* **Task statement**
Copy, from the data below, each line that has the word "Ruby".

**** Source material ****

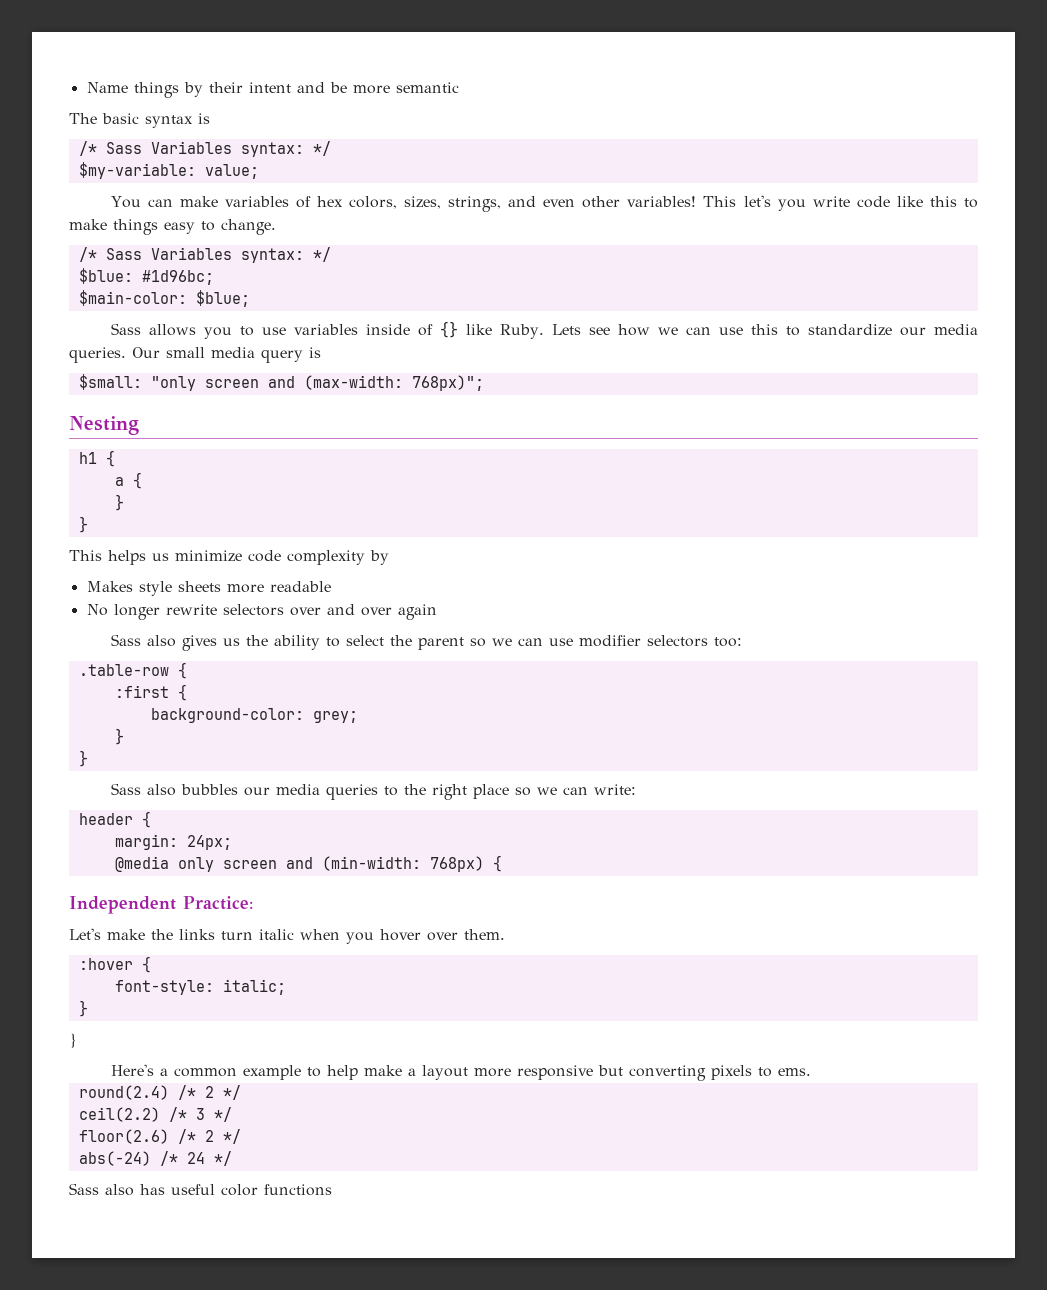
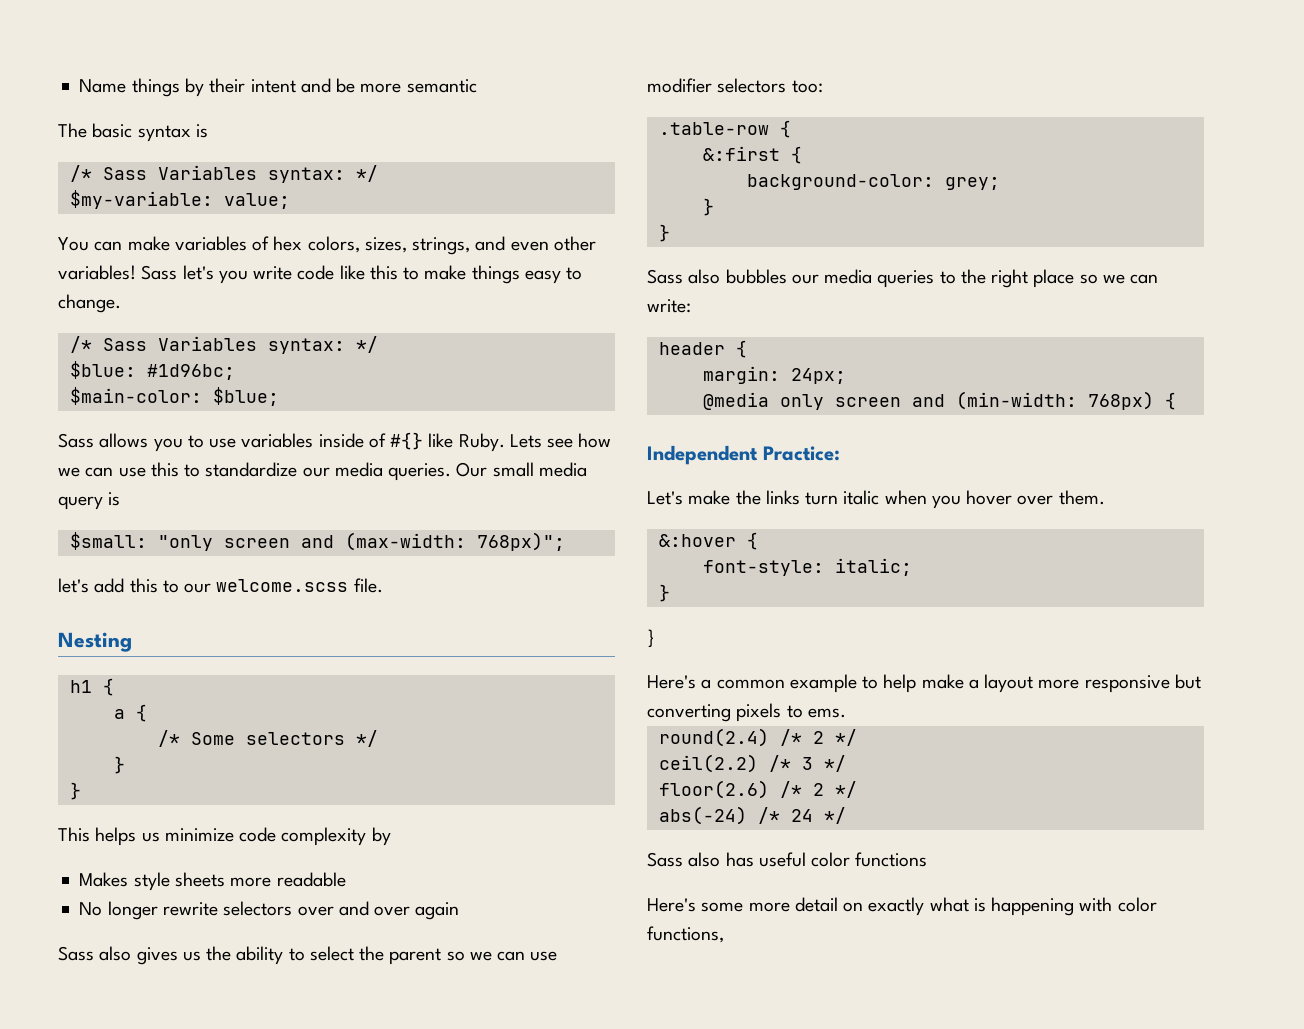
- This let's you write code like this to make things easy to change.
+ Sass let's you write code like this to make things easy to change.
- Sass allows you to use variables inside of {} like Ruby.
+ Sass allows you to use variables inside of #{} like Ruby.
+ let's add this to our welcome.scss file.
+ /* Some selectors */
- :first {
+ &:first {
- :hover {
+ &:hover {
+ Here's some more detail on exactly what is happening with color functions,

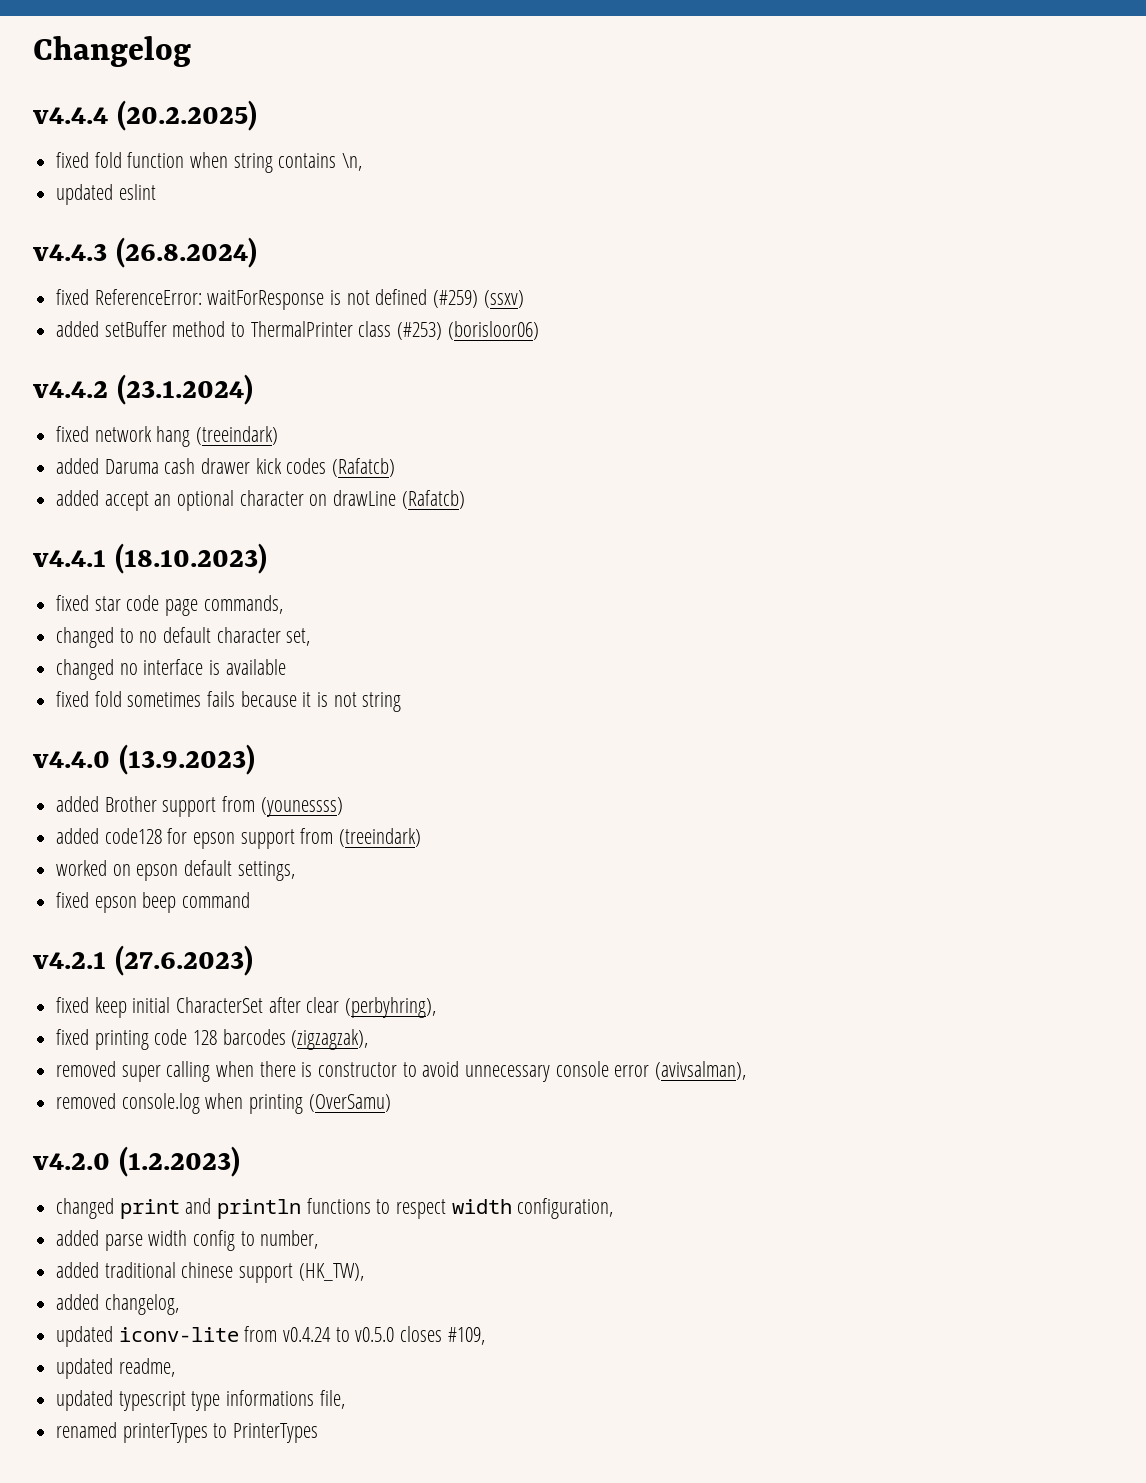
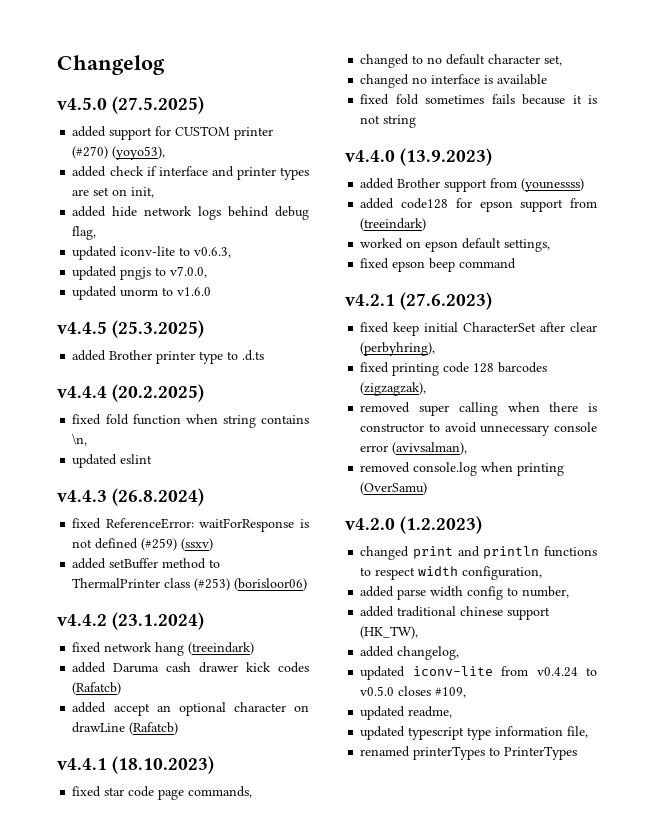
+ v4.5.0 (27.5.2025)
+ added support for CUSTOM printer (#270) (yoyo53),
+ added check if interface and printer types are set on init,
+ added hide network logs behind debug flag,
+ updated iconv-lite to v0.6.3,
+ updated pngjs to v7.0.0,
+ updated unorm to v1.6.0
+ v4.4.5 (25.3.2025)
+ added Brother printer type to .d.ts
- updated typescript type informations file,
+ updated typescript type information file,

****

* **Output**
- Sass allows you to use variables inside of {} like Ruby.
+ Sass allows you to use variables inside of #{} like Ruby.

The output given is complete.